En passant devant le cocher bien mieux habillé que lui, il secoua la tête doucement, puis il franchit le seuil de la boutique.

— Quand je vous dis que le patron est sorti… marmottait derrière lui le garçon alsacien.

M. l’Amitié, gardant toujours ses mains dans ses manches, traversa le magasin encombré de débris misérables, parmi lesquels on eût découvert quelques meubles de prix et de riches étoffes. Parvenu à la porte du fond, il l’ouvrit en silence et continua sa route.

— Ah çà ! ah çà ! s’écria l’Alsacien, êtes-vous sourd, l’homme ? Quand je vous dis…

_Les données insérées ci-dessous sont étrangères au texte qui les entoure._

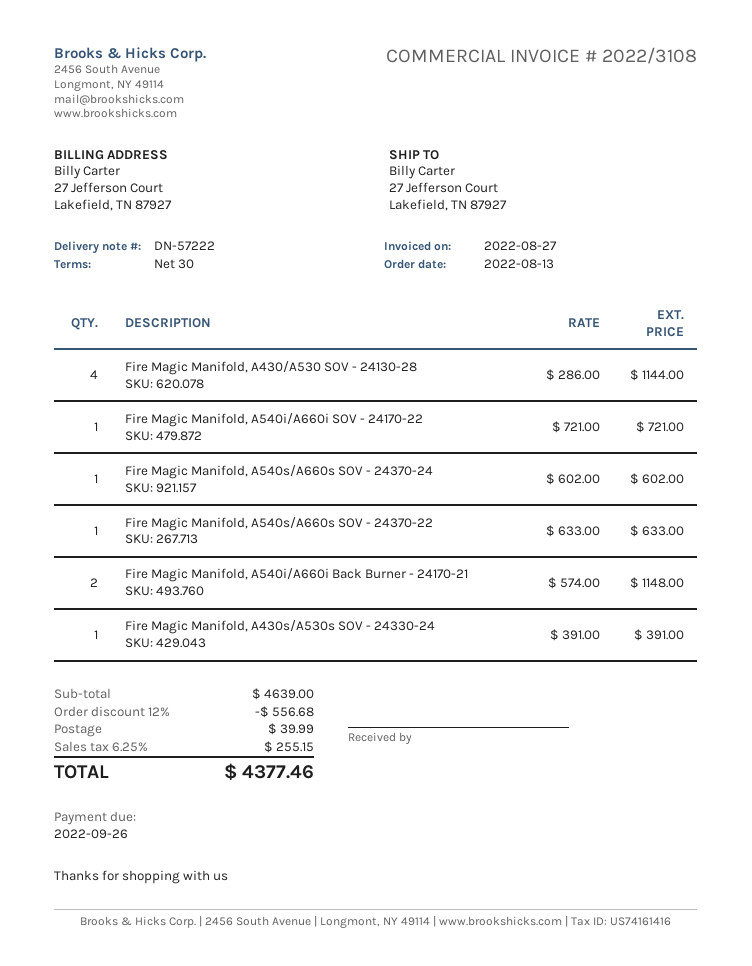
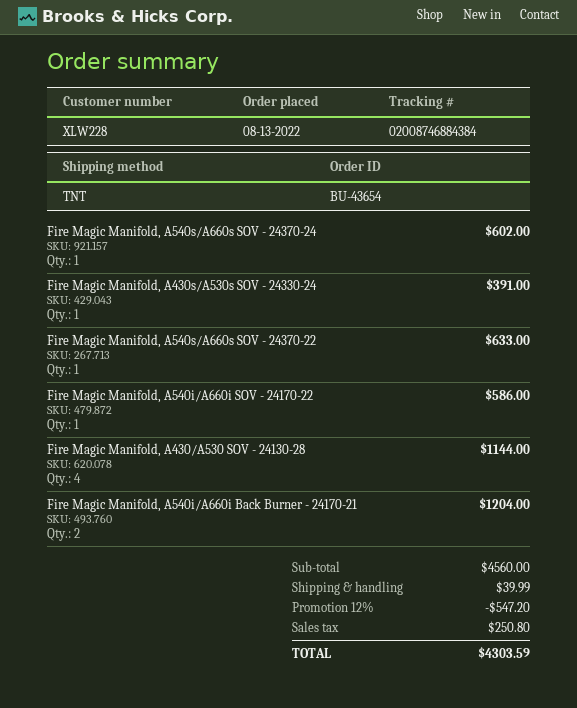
Fire Magic Manifold, A540i/A660i SOV - 24170-22: 1 for 721.00 -> 1 for 586.00
Fire Magic Manifold, A540i/A660i Back Burner - 24170-21: 2 for 1148.00 -> 2 for 1204.00
subtotal: 4639.00 -> 4560.00
discount: 12% = 556.68 -> 12% = 547.20
tax: 255.15 -> 250.80
total: 4377.46 -> 4303.59

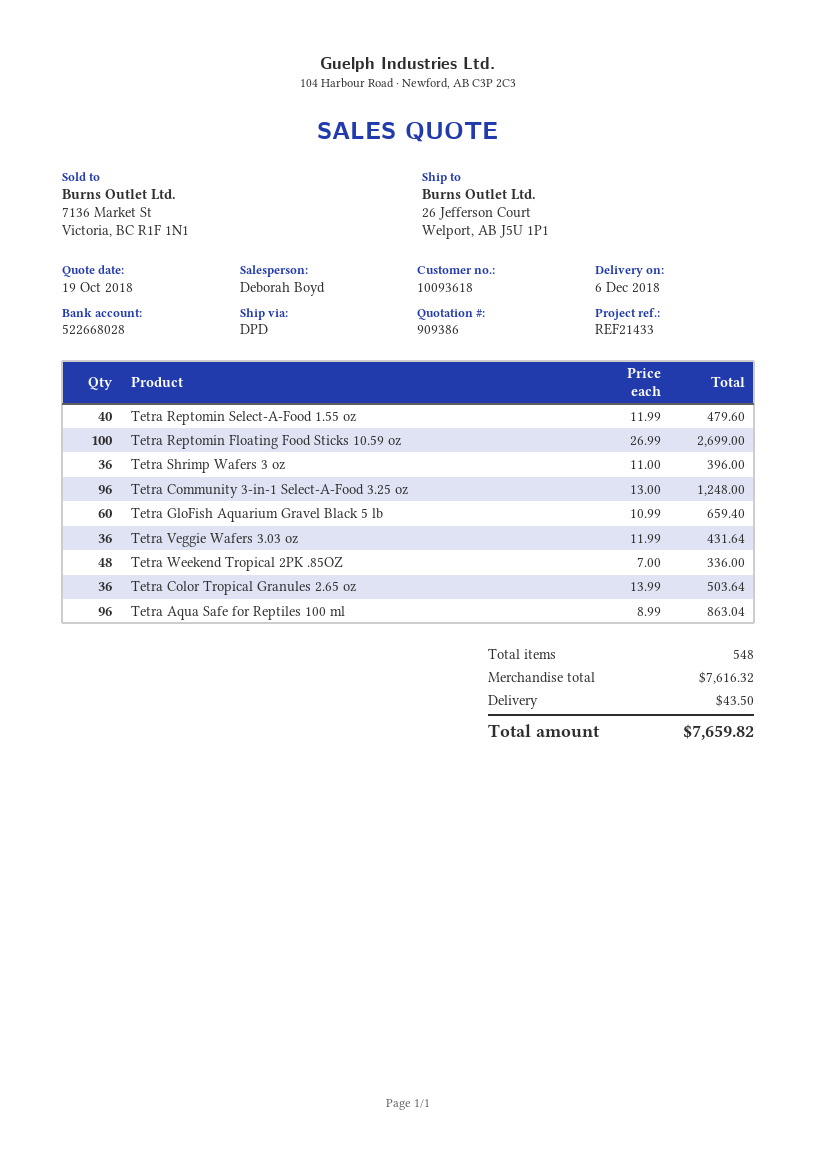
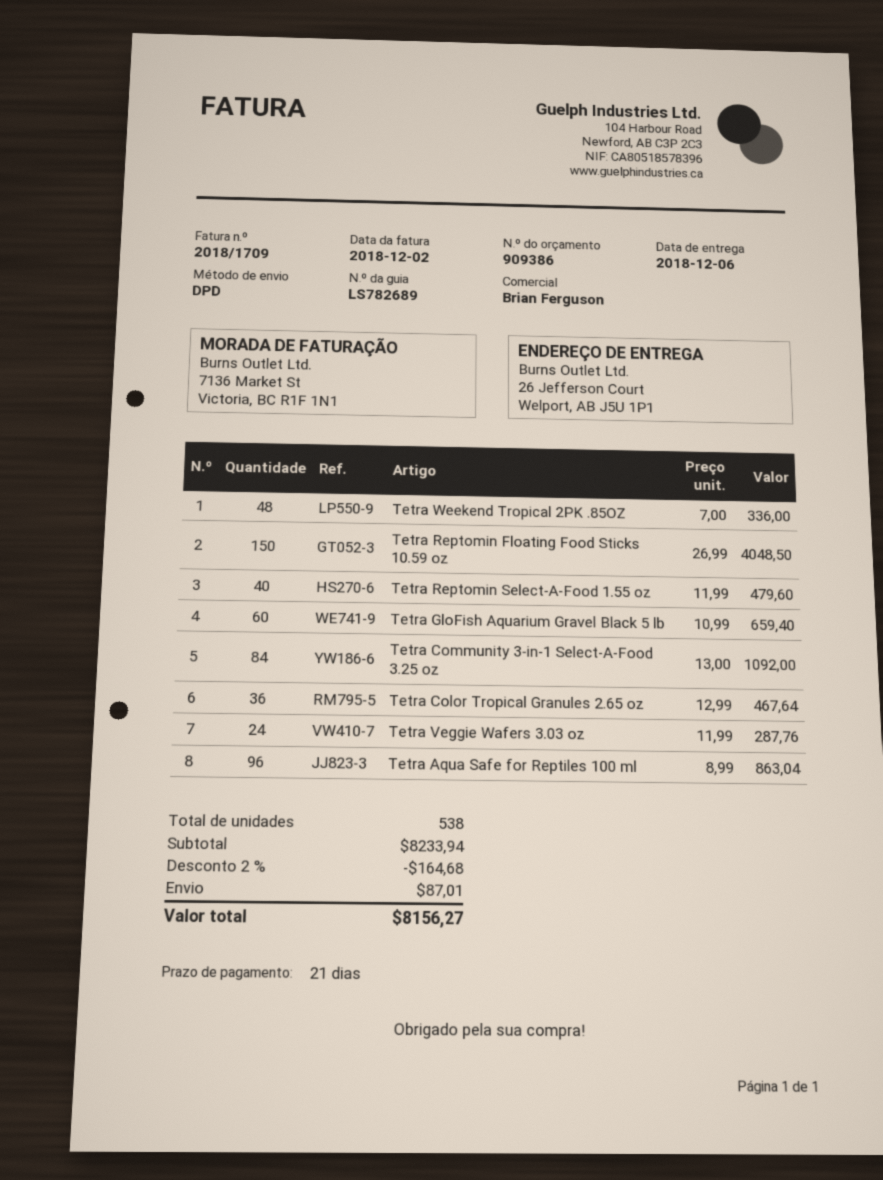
sales rep: Deborah Boyd -> Brian Ferguson
Tetra Reptomin Floating Food Sticks 10.59 oz: 100 x 26.99 = 2699.00 -> 150 x 26.99 = 4048.50
Tetra Shrimp Wafers 3 oz: 36 x 11.00 = 396.00 -> none
Tetra Community 3-in-1 Select-A-Food 3.25 oz: 96 x 13.00 = 1248.00 -> 84 x 13.00 = 1092.00
Tetra Veggie Wafers 3.03 oz: 36 x 11.99 = 431.64 -> 24 x 11.99 = 287.76
Tetra Color Tropical Granules 2.65 oz: 36 x 13.99 = 503.64 -> 36 x 12.99 = 467.64
total quantity: 548 -> 538
subtotal: 7616.32 -> 8233.94
discount: none -> 2% = 164.68
shipping: 43.50 -> 87.01
total: 7659.82 -> 8156.27

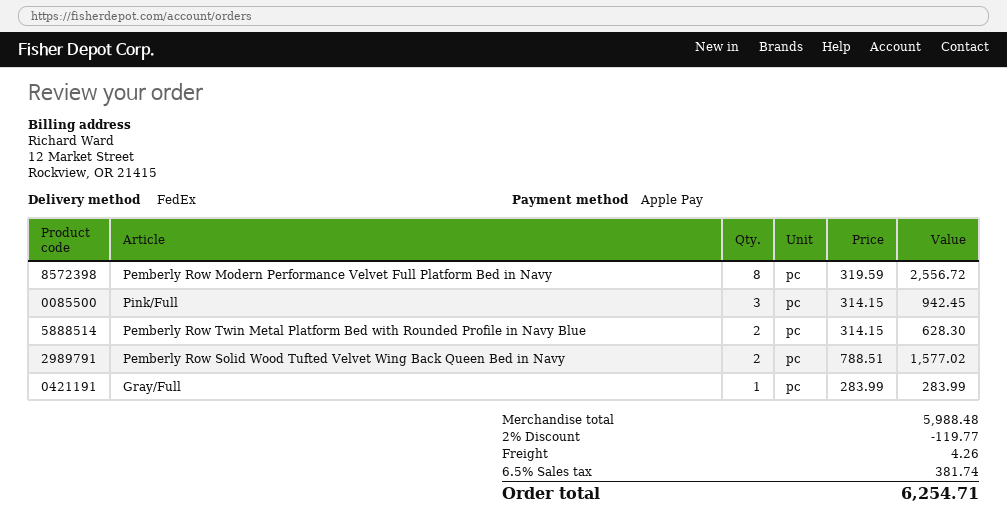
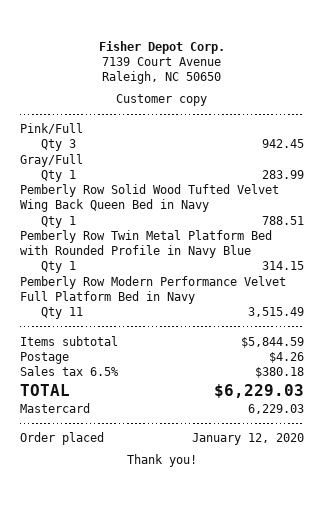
payment method: Apple Pay -> Mastercard
Pemberly Row Modern Performance Velvet Full Platform Bed in Navy: 8 for 2556.72 -> 11 for 3515.49
Pemberly Row Twin Metal Platform Bed with Rounded Profile in Navy Blue: 2 for 628.30 -> 1 for 314.15
Pemberly Row Solid Wood Tufted Velvet Wing Back Queen Bed in Navy: 2 for 1577.02 -> 1 for 788.51
subtotal: 5988.48 -> 5844.59
discount: 2% = 119.77 -> none
tax: 6.5% = 381.74 -> 6.5% = 380.18
total: 6254.71 -> 6229.03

Il n’acheva pas. M. l’Amitié s’était enfin arrêté. Sa main se posa sur l’épaule du garçon, qu’il regarda en face, il prononça tout bas ces trois mots :

Il fait jour.

L’Alsacien recula de plusieurs pas et son visage naïf exprima la consternation la plus complète.

— Faut-il en avoir du guignon ! grommela-t-il en crispant ses doigts dans ses cheveux : m’être mis dans un pareil pétrin pour une fois que je me suis fait payer à boire ! À Paris, avant de parler avec quelqu’un, faudrait lui demander ses papiers.